Choosing the right price for your eBook is important. Below are some quick tips to help you decide what price to pick:
- Digital < Print: Make sure your eBook price isn’t higher than the price of your print edition. Certain retailers have pricing rules that will remove your book from sale if this criteria isn’t met.
- Think long term: $0.99 is a great promotional price. But that is what is should be—promotional. If this is your regular price, then the only discount you can give your readers is free, which means less flexibility—and less earnings on promotions.
- Make it special: Save your “best” (i.e. lowest) discount for Daily Deals at major retailers. Amazon, for example, tracks the price of your books for the past two years. If you have placed your title at or below that “best” price, then Amazon won’t consider you for one of their Daily Deals.
- It’s all in the percentage: When setting your regular price, consider what an 80% discount looks like.
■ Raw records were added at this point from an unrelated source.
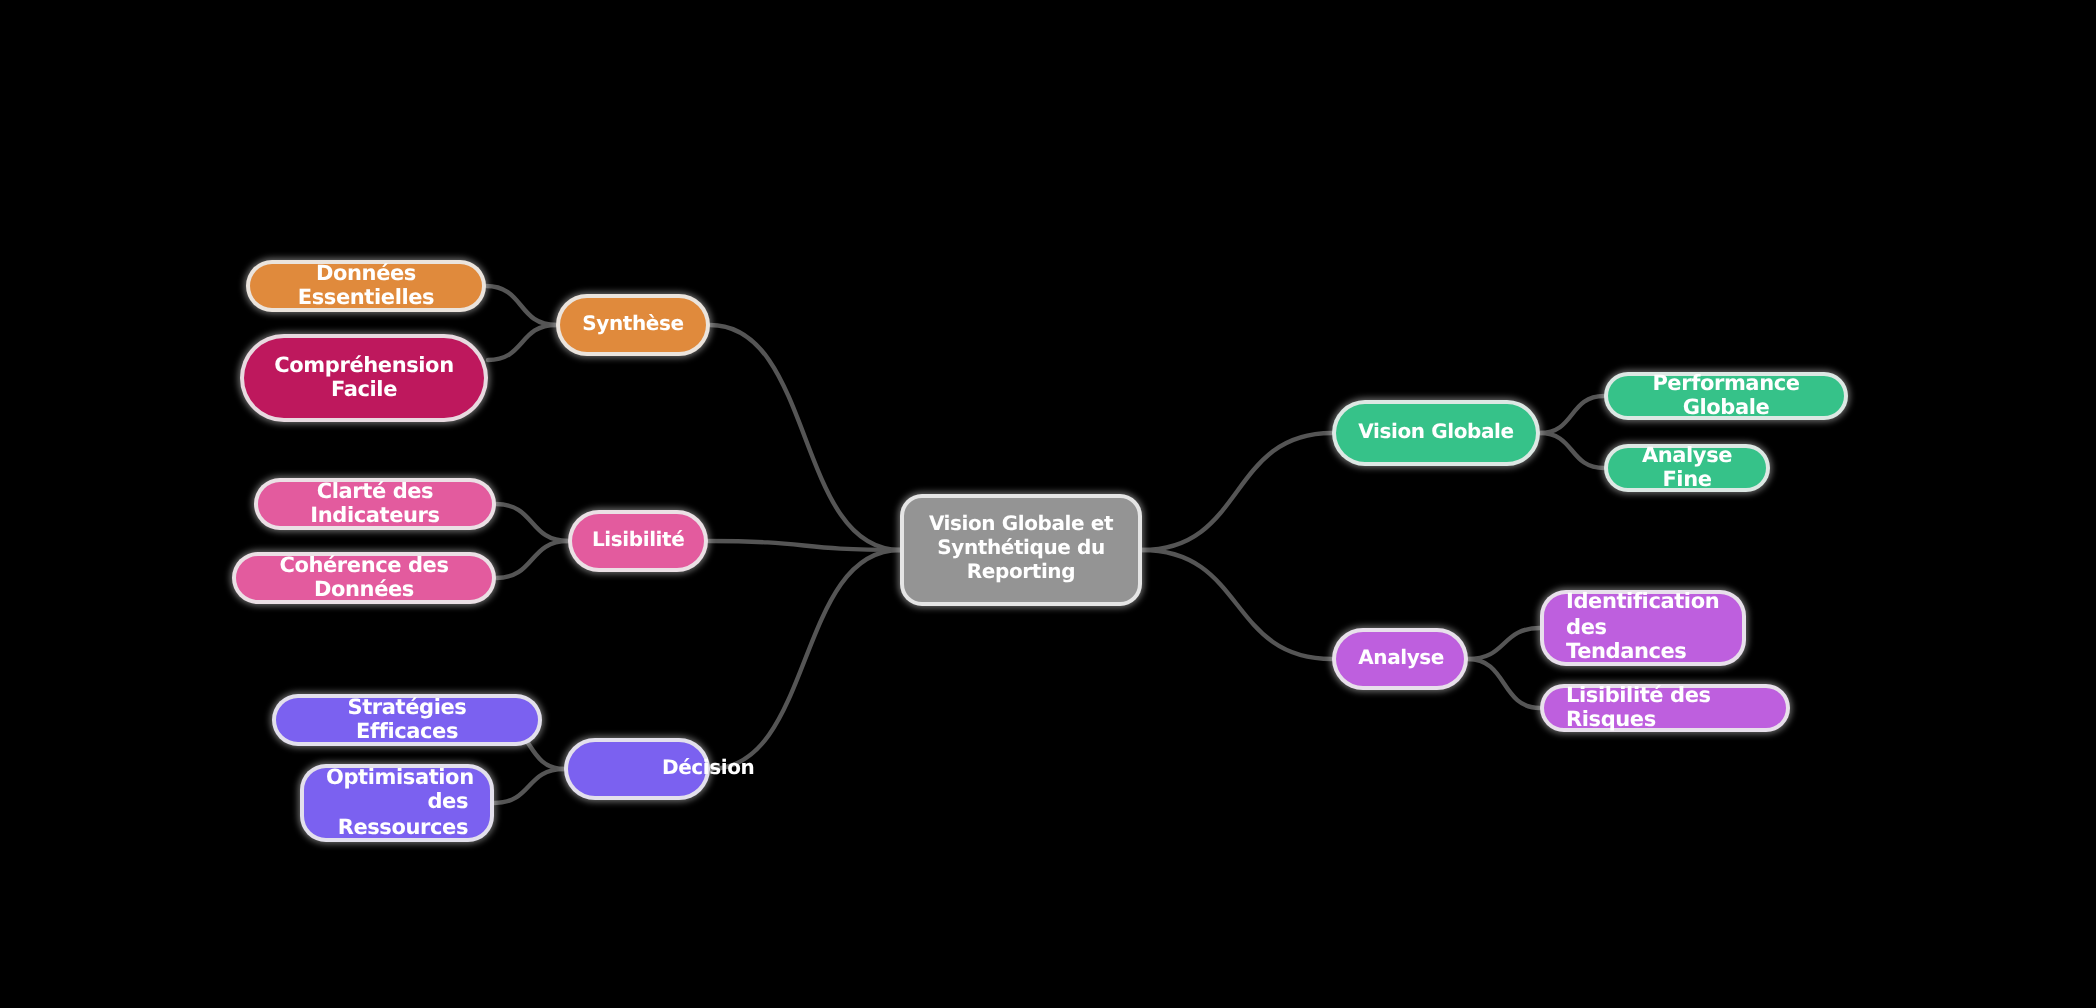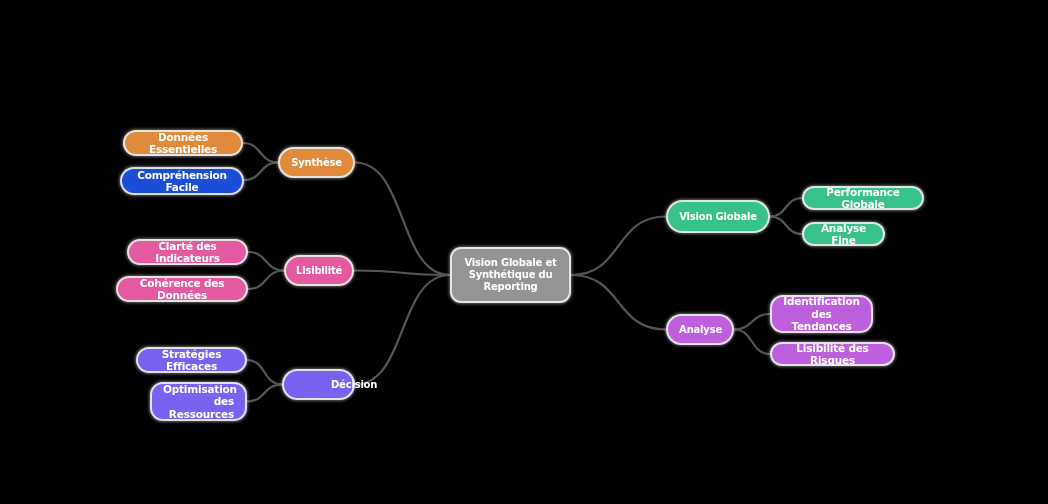--- a/index.html
+++ b/index.html
@@ -105,7 +105,7 @@
       <div class="node node-leaf align-center" style="left: 123px; top: 130px; width: 120px; height: 26px; background: rgb(224, 138, 60);">
         <span class="lbl">Données Essentielles</span>
       </div>
-      <div class="node node-leaf align-center" style="left: 120px; top: 167px; width: 124px; height: 28px; background: #1d4ed8;">
+      <div class="node node-leaf align-center" style="left: 120px; top: 167px; width: 124px; height: 44px; background: #be185d;">
         <span class="lbl">Compréhension Facile</span>
       </div>
       <div class="node node-branch" style="left: 284px; top: 255px; width: 70px; height: 31px; background: rgb(227, 91, 158);">

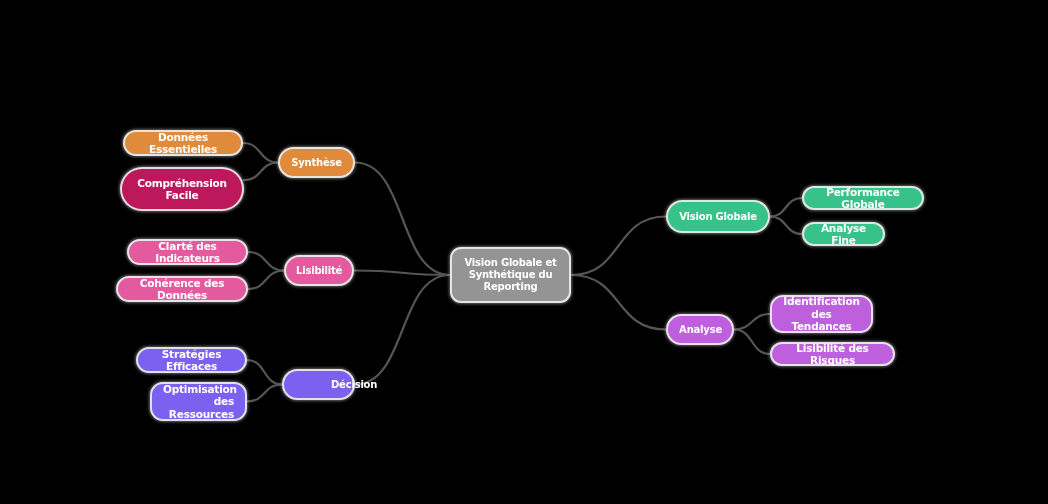--- a/index.html
+++ b/index.html
@@ -64,7 +64,7 @@
   }
   .node-leaf.align-left {
     justify-content: flex-start;
-    text-align: center;
+    text-align: left;
   }
   .node-leaf.align-center {
     justify-content: center;

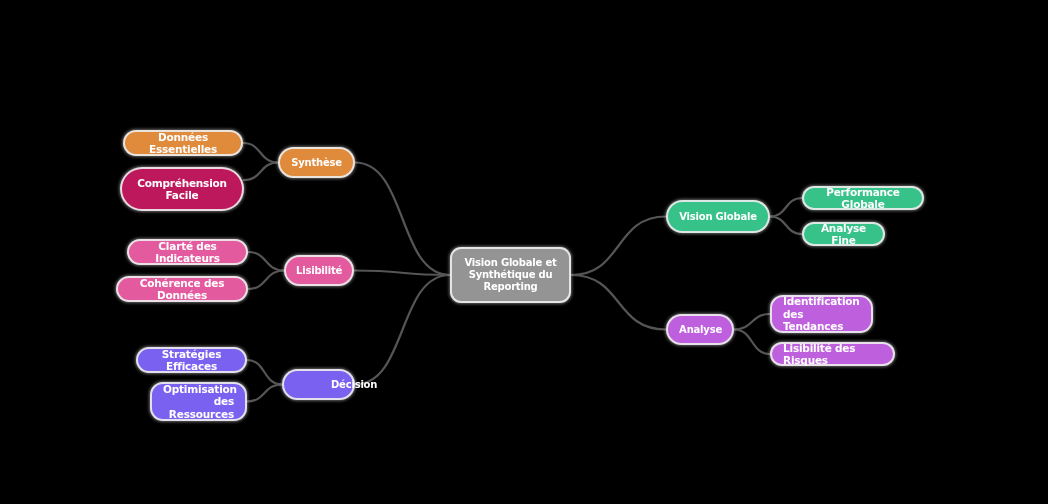--- a/index.html
+++ b/index.html
@@ -120,7 +120,7 @@
       <div class="node node-branch" style="left: 282px; top: 369px; width: 73px; height: 31px; background: rgb(123, 97, 240); padding-left: 47px;">
         <span class="lbl">Décision</span>
       </div>
-      <div class="node node-leaf align-center" style="left: 136px; top: 347px; width: 111px; height: 26px; background: rgb(123, 97, 240);">
+      <div class="node node-leaf align-center" style="left: 136px; top: 347px; width: 135px; height: 26px; background: rgb(123, 97, 240);">
         <span class="lbl">Stratégies Efficaces</span>
       </div>
       <div class="node node-leaf align-right multi" style="left: 150px; top: 382px; width: 97px; height: 39px; background: rgb(123, 97, 240);">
Is your regular price high enough that 80% off falls between $1.99 and $3.99? (Especially if you are “saving” that $0.99 discount price for a Daily Deal!)
- Perma-free: This is a great tool—if you are using it to lead readers to the next books in your series. That being said, perma-free titles are ineligible for promotional placement on retailer sites (like “Great Books Below $3.99” or “Free Friday”) since this is your regular price rather than a promo price.
- Price parity: Give the same price to all retailers. Supplying different pricing will only result in price matching across the board and possible loss of major retailer good will.
- Pre-order pricing: Don’t change your price during pre-order! When your title goes on-sale, retailers will charge all customers who pre-ordered your title the lowest price. This means a short-term pre-order campaign ends up being applied across the board once your book goes on sale. Plus then you can make all of your pre-order customers feel the same level of special.